A banalidade do mal 

Em 1961, Arendt foi enviada pela revista New Yorker para cobrir o julgamento em Jerusalém do nazista Adolf Eichmann (1906-62), o homem responsável pelo transporte em massa de judeus aos campos de concentração durante a Segunda Guerra Mundial. Ao observar Eichmann, e refletir sobre sua própria experiência como judia que havia fugido da Alemanha nazista em 1933, Arendt cunhou o termo “banalidade do mal” para descrevê-lo e aqueles como ele. Ela observou que Eichmann não possuía um ódio feroz pelos judeus nem era motivado por visões políticas extremas. Ele era um funcionário de nível intelectual abaixo da média que fazia o que lhe mandavam fazer. Havia (e ainda há) muitos que consideravam a descrição de Arendt falha, porque sentiam que de alguma maneira ela desvalorizava o horror do Holocausto. A verdade terrível da análise de Arendt, no entanto, é que ela torna a contemplação do Holocausto ainda mais terrível. 

No caso de Eichmann, Arendt não podia defender o perdão, e ela aprovou a sentença de morte a que ele foi condenado. O projeto de vida de Arendt era estudar o que ela considerava as três atividades humanas mais importantes: pensar, agir e julgar. Ela sentia que o mundo do pós-guerra estava se distanciando da faculdade de julgamento; que um relativismo crescente estava conduzindo a uma obsessão com falsas igualdades e a uma tendência a “não julgar” indivíduos, grupos, nações e suas ações. Mas seu estudo da filosofia, dos gregos antigos ao Iluminismo, havia lhe ensinado que há “proposições esquecidas há muito tempo” que nos confirmam a existência de grandes crimes contra a natureza e nos dizem que eles pedem vingança. O Holocausto era um crime como esse. Em Eichmann em Jerusalém, ela observa: “Acredito ser inegável que foi precisamente sobre o solo formado por essas proposições esquecidas há muito tempo que Eichmann foi trazido à justiça em primeiro lugar, e que elas foram, de fato, a suprema justificação para a sentença de morte”. A ofensa de Heidegger era perdoável para Arendt; a de Eichmann não era, e, como consequência, ela julgou que sua existência na comunidade de homens já não era apropriada. 

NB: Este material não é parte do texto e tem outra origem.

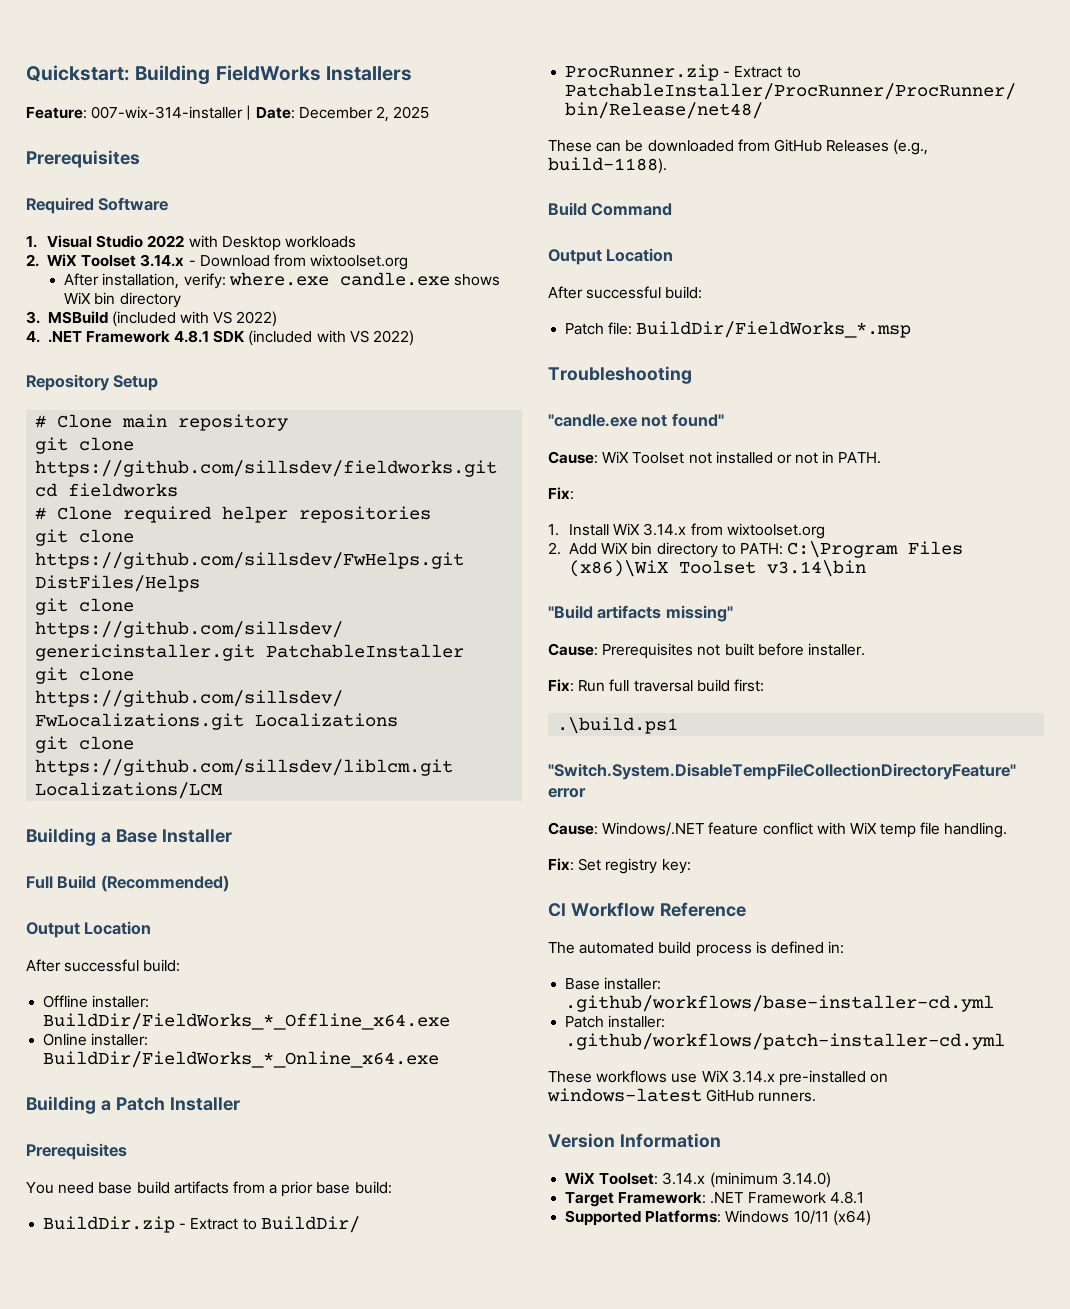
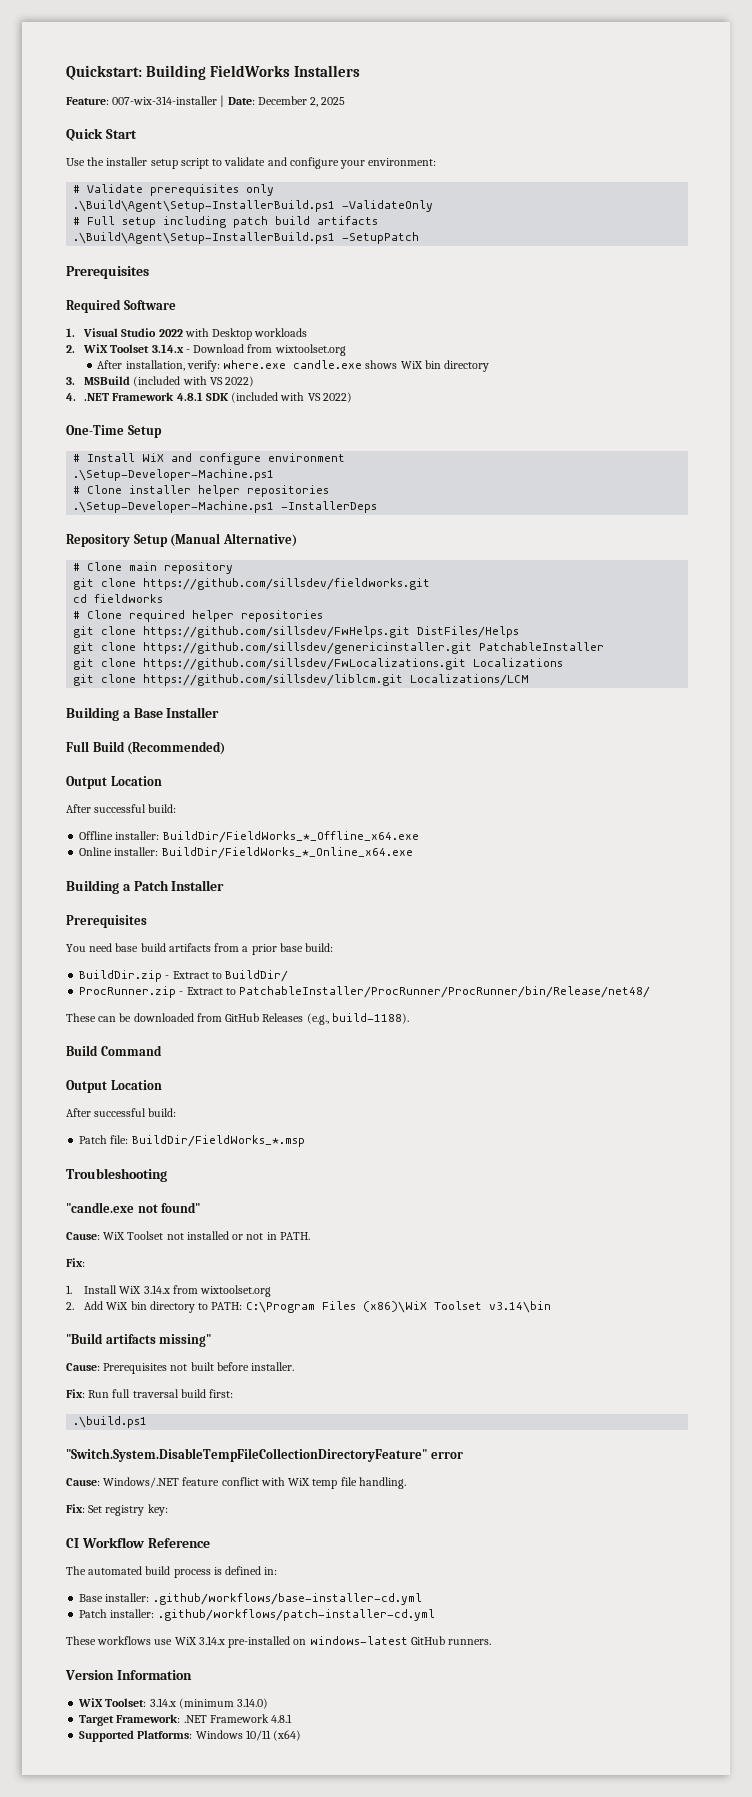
+ Quick Start
+ Use the installer setup script to validate and configure your environment:
+ # Validate prerequisites only
+ .\Build\Agent\Setup-InstallerBuild.ps1 -ValidateOnly
+ # Full setup including patch build artifacts
+ .\Build\Agent\Setup-InstallerBuild.ps1 -SetupPatch
+ One-Time Setup
+ # Install WiX and configure environment
+ .\Setup-Developer-Machine.ps1
+ # Clone installer helper repositories
+ .\Setup-Developer-Machine.ps1 -InstallerDeps
- Repository Setup
+ Repository Setup (Manual Alternative)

Ao viver durante os anos da República de Weimar, experimentar a ascensão do partido nazista em primeira mão e comentar esses eventos, relacionados ao presente em que se encontrava (e ao futuro que ela antecipava), Arendt conduziu investigações filosóficas que descreveram em detalhes terríveis o cenário do totalitarismo e ofereceram ferramentas para a organização humana futura em busca de liberdade real. Ela considerava os Estados Unidos a fonte de maiores chances para a liberdade e para a democracia no mundo do pós-guerra. Das duas grandes revoluções provocadas pelo Iluminismo – a Revolução Francesa e a Revolução Americana –, a americana era superior por conta de sua constituição escrita, com sua garantia de liberdades civis.

Fonte: "50 pensadores que formaram o mundo moderno" (Leya Editora), de Stephen Trombley.


Modelo de Repertório Sociocultural

Para Hannah Arendt, a trivialidade da falência dos valores morais fez surgir o que ela caracterizou como a “Banalidade do Mal” – traço marcante, sobretudo, em regimes totalitários.